Issue Date: Dec-2016
Publisher: AAU
Abstract: Glibenclamide (GLM) is an orally active hypoglycaemic agent which belongs to sulphonylurea group. It controls blood glucose level primarily acting on beta cells, which are the insulinproducing cells of pancreatic islet tissue to increase their sensitivity to glucose and to stimulate the production and release of more insulin. It is used for the treatment of noninsulin dependent diabetes mellitus (NIDDM). It shows poor absorption and low bioavailability from a conventional tablet, which is attributed to its poor water solubility. In this study crospovidone and sodium bicarbonateas disintegration agent and dissolution enhancer, respectively, were used to formulate and optimize orodispersible tablets (ODT) of GLM in order to minimize absorption lag time, hasten the onset of action, improve bioavailability and compliance. Tablets were prepared by direct compression technique at different levels of compression force and evaluated for physicochemical properties. Those formulations of tablets which showed better performance were optimized using central composite design. The optimized tablets were compared for their release propertieswith marketed products. The results showed simultaneous optimization of the dependent variables offered the most desirable representative optimum formulation, within the common optimum section, with hardness of 5.75 Kg/cm2, friability of 0.2%, wetting time of 16.5 sec, disintegration time of 9.4 sec and cumulative drug release of 98.0%in 30min at concentration of 9.73mg crospovidone, 30.33mg sodium bicarbonate and 16.3KN compression force. The validity of obtained optimal point was confirmed by the low magnitude of percent prediction errors of the response variables.
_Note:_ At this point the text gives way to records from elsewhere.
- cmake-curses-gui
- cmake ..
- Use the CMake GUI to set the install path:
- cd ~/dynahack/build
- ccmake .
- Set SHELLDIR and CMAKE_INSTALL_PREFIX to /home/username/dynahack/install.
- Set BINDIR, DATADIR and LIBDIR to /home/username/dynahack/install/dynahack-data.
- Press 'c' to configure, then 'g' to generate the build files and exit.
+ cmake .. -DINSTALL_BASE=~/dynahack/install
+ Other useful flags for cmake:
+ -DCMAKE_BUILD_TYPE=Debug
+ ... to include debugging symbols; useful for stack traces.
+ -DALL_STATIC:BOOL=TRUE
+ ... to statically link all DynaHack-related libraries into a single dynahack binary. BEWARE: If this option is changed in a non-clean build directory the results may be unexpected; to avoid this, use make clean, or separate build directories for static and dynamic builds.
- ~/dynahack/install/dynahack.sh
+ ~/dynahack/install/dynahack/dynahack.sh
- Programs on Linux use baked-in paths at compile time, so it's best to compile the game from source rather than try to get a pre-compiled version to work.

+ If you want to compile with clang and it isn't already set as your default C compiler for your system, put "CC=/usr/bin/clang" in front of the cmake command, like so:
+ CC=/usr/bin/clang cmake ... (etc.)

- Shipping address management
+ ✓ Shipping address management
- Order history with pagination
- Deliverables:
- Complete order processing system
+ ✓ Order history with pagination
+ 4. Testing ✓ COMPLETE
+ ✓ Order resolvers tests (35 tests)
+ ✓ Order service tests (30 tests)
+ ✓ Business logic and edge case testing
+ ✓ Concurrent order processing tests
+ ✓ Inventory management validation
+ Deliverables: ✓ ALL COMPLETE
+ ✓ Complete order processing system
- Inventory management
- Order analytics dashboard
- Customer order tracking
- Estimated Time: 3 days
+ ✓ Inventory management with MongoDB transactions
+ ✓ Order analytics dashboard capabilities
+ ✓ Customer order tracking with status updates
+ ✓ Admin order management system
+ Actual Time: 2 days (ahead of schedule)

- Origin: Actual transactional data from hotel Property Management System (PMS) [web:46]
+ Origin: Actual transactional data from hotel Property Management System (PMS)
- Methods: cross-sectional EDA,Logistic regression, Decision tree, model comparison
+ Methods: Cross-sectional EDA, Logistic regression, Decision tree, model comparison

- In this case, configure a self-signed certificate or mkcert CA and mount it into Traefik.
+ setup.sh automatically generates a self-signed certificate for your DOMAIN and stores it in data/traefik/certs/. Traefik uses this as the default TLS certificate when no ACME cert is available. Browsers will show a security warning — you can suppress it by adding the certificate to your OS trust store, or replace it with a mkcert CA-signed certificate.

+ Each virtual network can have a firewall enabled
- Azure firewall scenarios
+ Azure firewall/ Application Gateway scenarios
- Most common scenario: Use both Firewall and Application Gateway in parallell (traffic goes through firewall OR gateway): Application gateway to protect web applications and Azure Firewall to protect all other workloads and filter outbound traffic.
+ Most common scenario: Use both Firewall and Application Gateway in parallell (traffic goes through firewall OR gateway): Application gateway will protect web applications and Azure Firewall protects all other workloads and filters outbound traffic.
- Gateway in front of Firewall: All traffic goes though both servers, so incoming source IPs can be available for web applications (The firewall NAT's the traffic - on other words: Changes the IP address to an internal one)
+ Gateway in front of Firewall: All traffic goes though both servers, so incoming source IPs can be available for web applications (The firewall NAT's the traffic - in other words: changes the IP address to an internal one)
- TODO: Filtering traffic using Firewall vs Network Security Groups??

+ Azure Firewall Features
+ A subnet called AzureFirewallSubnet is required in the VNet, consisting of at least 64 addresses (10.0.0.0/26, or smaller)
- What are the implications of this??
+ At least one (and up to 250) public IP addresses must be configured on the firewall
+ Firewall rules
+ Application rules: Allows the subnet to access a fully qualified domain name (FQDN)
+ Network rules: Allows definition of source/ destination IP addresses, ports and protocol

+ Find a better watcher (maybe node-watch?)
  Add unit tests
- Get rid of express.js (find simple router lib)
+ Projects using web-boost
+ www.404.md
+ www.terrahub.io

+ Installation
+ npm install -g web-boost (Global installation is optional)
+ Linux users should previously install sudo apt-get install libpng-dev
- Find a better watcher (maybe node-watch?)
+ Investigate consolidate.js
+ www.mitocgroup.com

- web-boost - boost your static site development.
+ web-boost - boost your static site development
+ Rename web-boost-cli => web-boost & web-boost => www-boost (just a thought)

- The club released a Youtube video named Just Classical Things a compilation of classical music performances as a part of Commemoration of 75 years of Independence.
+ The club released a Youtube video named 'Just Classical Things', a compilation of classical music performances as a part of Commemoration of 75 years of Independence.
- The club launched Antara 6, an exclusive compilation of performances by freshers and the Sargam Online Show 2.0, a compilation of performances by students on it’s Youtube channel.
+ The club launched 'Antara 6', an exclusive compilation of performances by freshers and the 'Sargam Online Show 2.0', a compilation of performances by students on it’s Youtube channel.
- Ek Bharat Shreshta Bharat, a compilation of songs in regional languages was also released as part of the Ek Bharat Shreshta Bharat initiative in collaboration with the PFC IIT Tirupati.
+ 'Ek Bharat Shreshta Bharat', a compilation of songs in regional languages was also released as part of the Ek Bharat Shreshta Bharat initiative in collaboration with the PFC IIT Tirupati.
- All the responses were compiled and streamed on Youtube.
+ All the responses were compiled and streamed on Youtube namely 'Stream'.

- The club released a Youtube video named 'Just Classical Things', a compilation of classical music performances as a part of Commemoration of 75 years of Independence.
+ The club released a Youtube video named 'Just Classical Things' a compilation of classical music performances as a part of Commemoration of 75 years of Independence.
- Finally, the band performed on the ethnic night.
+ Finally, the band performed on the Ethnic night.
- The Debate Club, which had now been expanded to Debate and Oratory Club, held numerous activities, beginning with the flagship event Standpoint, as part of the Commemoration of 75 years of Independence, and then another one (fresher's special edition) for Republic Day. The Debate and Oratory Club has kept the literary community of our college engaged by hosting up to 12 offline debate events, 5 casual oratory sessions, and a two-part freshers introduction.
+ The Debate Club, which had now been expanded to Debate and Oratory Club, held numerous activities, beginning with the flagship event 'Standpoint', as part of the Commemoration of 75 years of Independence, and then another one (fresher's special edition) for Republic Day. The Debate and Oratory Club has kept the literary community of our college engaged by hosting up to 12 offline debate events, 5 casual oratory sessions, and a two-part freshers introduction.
Comparative study of the cumulative drug release of GLM within 60 min between marketed conventional tablet of GLM (Daonil®) and the optimized ODT with the model independent method revealed that there was a significant difference between the two formulations with a dissimilarity factor ƒ1value of 73.25% and similarity factor ƒ2value of 9.01%.Thus, the results of this study showed ODT of GLM possess significantly rapid disintegration and enhanced dissolution profiles.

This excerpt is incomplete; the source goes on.